Guest post by Professor Genevra Richardson, Co-chair of the British Academy and Royal Society project on Data management and use: Governance for the 21st Century.
We have reached a critical moment in the development of data science and data-enabled technologies. The growth in scale of data collection, and growth in power of analytics, means that new and previously unforeseen uses of data become possible and even routine. Data management and use: Governance for the 21st Century, an interdisciplinary report produced by the British Academy and the Royal Society, tackles the governance challenges posed by this rapidly evolving data environment.
Connecting debates on data
The Royal Society’s report Machine learning: the power and promise of computers that learn by example explored the potential of this technology to create new insights from data.
Our report on governance of data management and use looks across a wide range of sectors and disciplines, across which data is used in diverse ways and for a range of purposes. It was clear to us that common issues emerged across this landscape, issues that go beyond well-examined questions of privacy and security of data.
For example, using data relating to individuals and communities to provide more effective public and commercial services, while not limiting the information and choices available, may create concerns about transparency of decision making and about individual autonomy. The value that can be derived from data raises questions about the arrangements for data trade and transfer, and how we can balance the opportunities to society of using data against potential harm to individuals and communities.

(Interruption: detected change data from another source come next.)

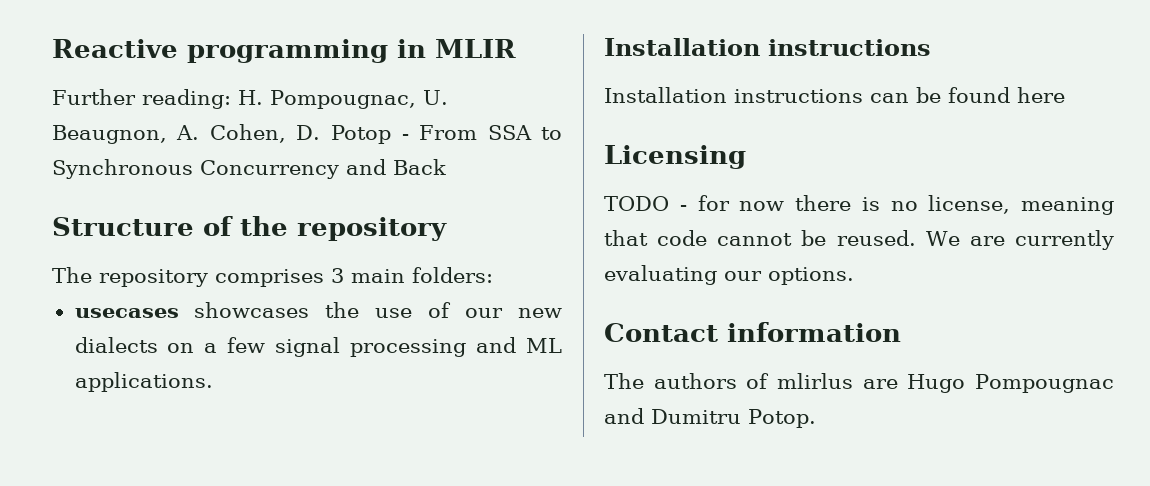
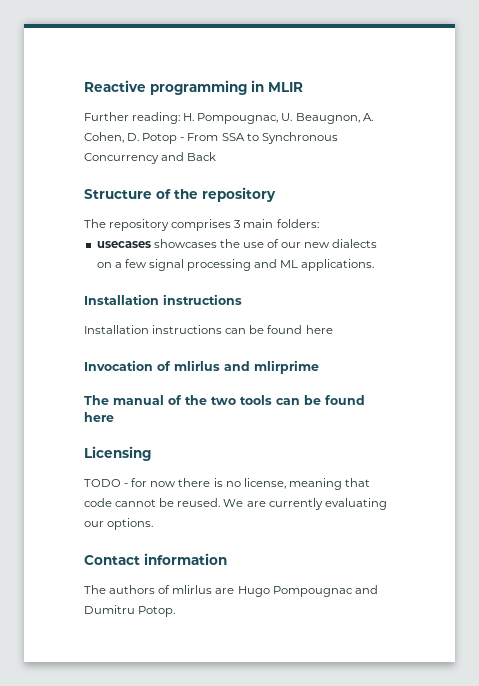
+ Invocation of mlirlus and mlirprime
+ The manual of the two tools can be found here

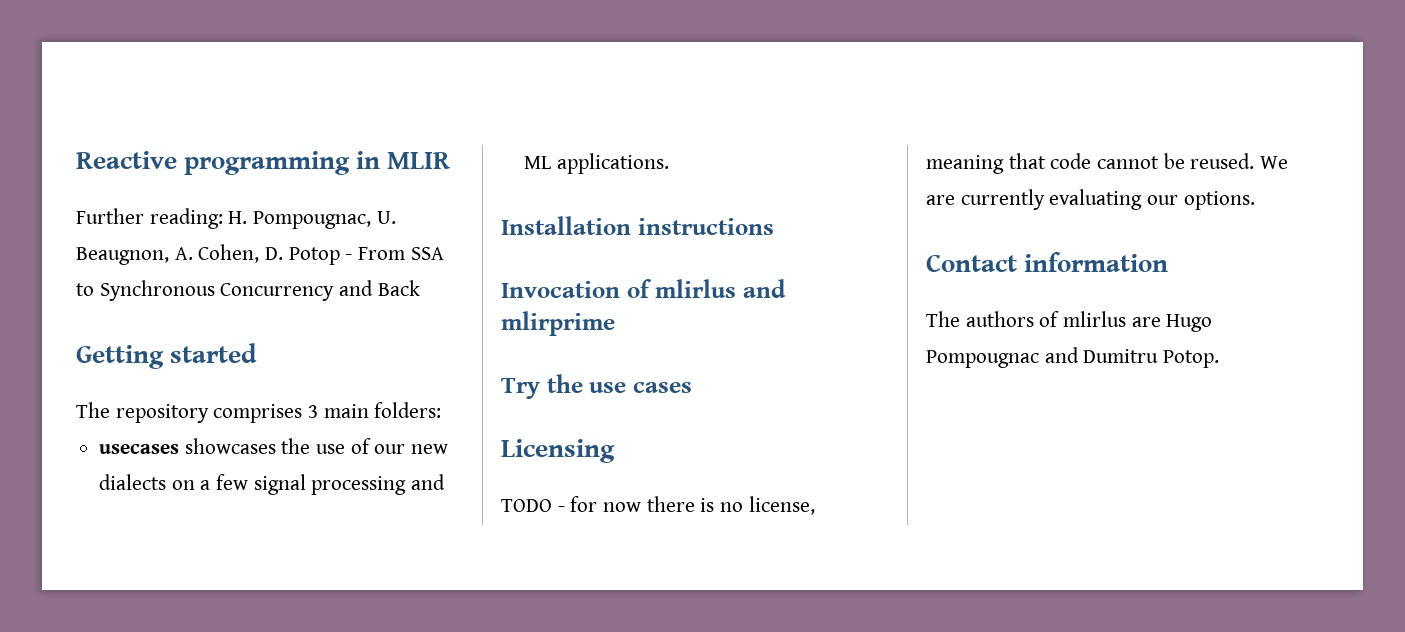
- Structure of the repository
+ Getting started
- Installation instructions can be found here
- The manual of the two tools can be found here
+ Try the use cases

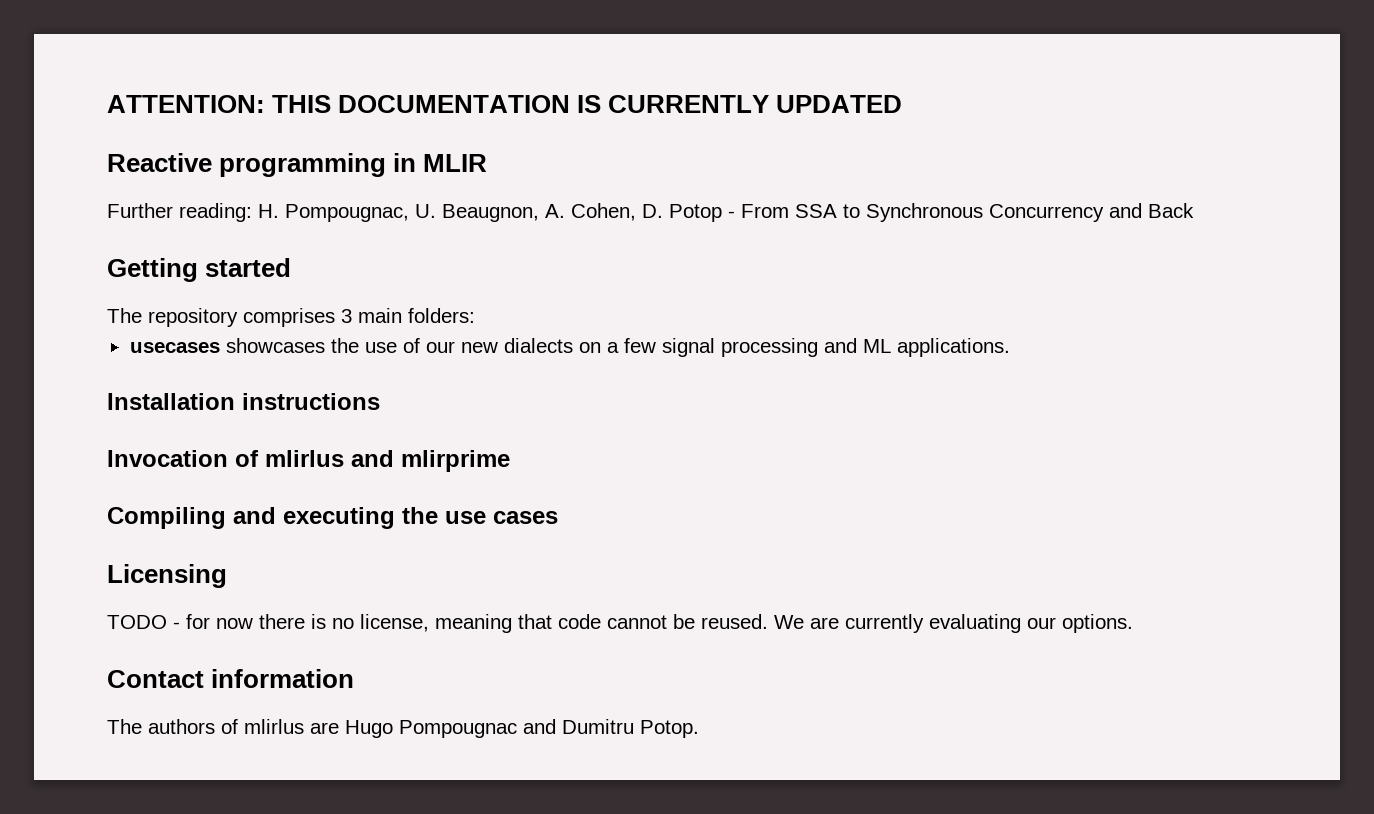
+ ATTENTION: THIS DOCUMENTATION IS CURRENTLY UPDATED
- Try the use cases
+ Compiling and executing the use cases

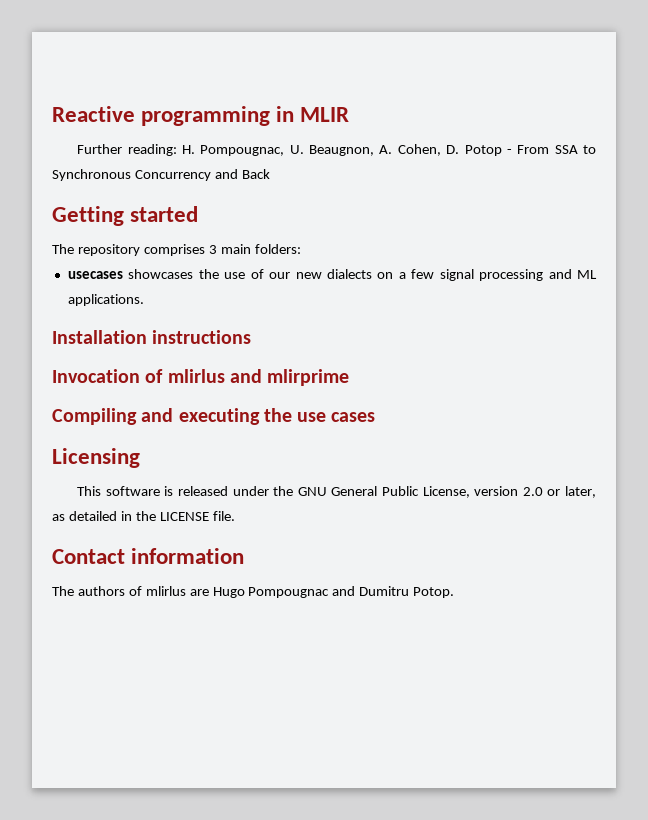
- ATTENTION: THIS DOCUMENTATION IS CURRENTLY UPDATED
- TODO - for now there is no license, meaning that code cannot be reused. We are currently evaluating our options.
+ This software is released under the GNU General Public License, version 2.0 or later, as detailed in the LICENSE file.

Yet across the sphere of data management and use, common governance concepts such as consent and ownership of data are challenged by the rapid reuse and repurposing of data – requiring new approaches to governance.
A framework for data governance
These concerns will surface in diverse areas of practice, and while there is a need for specific forms of governance for particular applications, the interlinked and networked nature of data use requires a holistic approach to governance. There is a case for a common framework underpinning data governance to help anticipate what changes are required and ensure that all areas of data management and use are adequately connected and governed – both to protect people and organisations whose data is used, and to ensure that the benefits of better use of data can be realised.
This common framework is established by embedding a principled approach to governing data use. And the core, overarching principle is that systems of governance must promote human flourishing. The key idea behind this is that, while we all create data trails through our everyday activities that can be mined for insight and value, humans must never be seen as serving data and its uses – rather the use of data must always serve human communities. To deliver this core principle, systems of data governance must:
- protect individual and collective rights and interests
- ensure that trade-offs affected by data management and data use are made transparently, accountably and inclusively
- seek out good practices and learn from success and failure
- enhance existing democratic governance.
Embedding these principles across the governance landscape will require oversight and our report recommends the creation of a new kind of body – which we call a data stewardship body – guiding governance across all spheres of data use.
The stewardship body would be expected to conduct inclusive dialogue and expert investigation into novel questions and issues, and to enable new ways to anticipate the future consequences of today’s decision.
Inclusive dialogue and debate
Of course an essential element to this governance landscape is an ongoing dialogue with wider society about how data is used. Our principles emphasise inclusivity in the management of dilemmas about data use, and building trust in data science and digital technologies requires engagement and debate.
As part of the British Academy and Royal Society study, a literature review of a selection of public engagement activities examined what we know about public dialogue on data use. To be effective, data governance needs to be grounded in engagement. Such engagement needs to be a dialogue rather than a one-way activity; be open; have the capacity to influence policy; and explicitly articulate competing values at stake.
The literature review showed that, as methodologies for the collection and analysis of data evolve rapidly, there is a need to revisit questions over time. Only very few studies investigated attitudes to new and future uses of data. There is also clearly a need for engagement with diverse communities. Studies highlighted that some groups within society could find it difficult to assess the benefits and risks of data uses, and that different generations have distinct relationships to data and its applications.
A foundation for trust
Initiatives such as Understanding Patient Data create the foundation for meaningful and valuable dialogue on the use of data, enabling a wider range of stakeholders to participate and engage in the ways their data is used. The stewardship body we recommend can help to ensure that such activities are embedded across the all sectors. At this moment of rapid change, taking time for real debate, and for the consideration of governance from a foundation of clear principles, will ensure that we build the trust necessary to access the significant benefits of better use of data.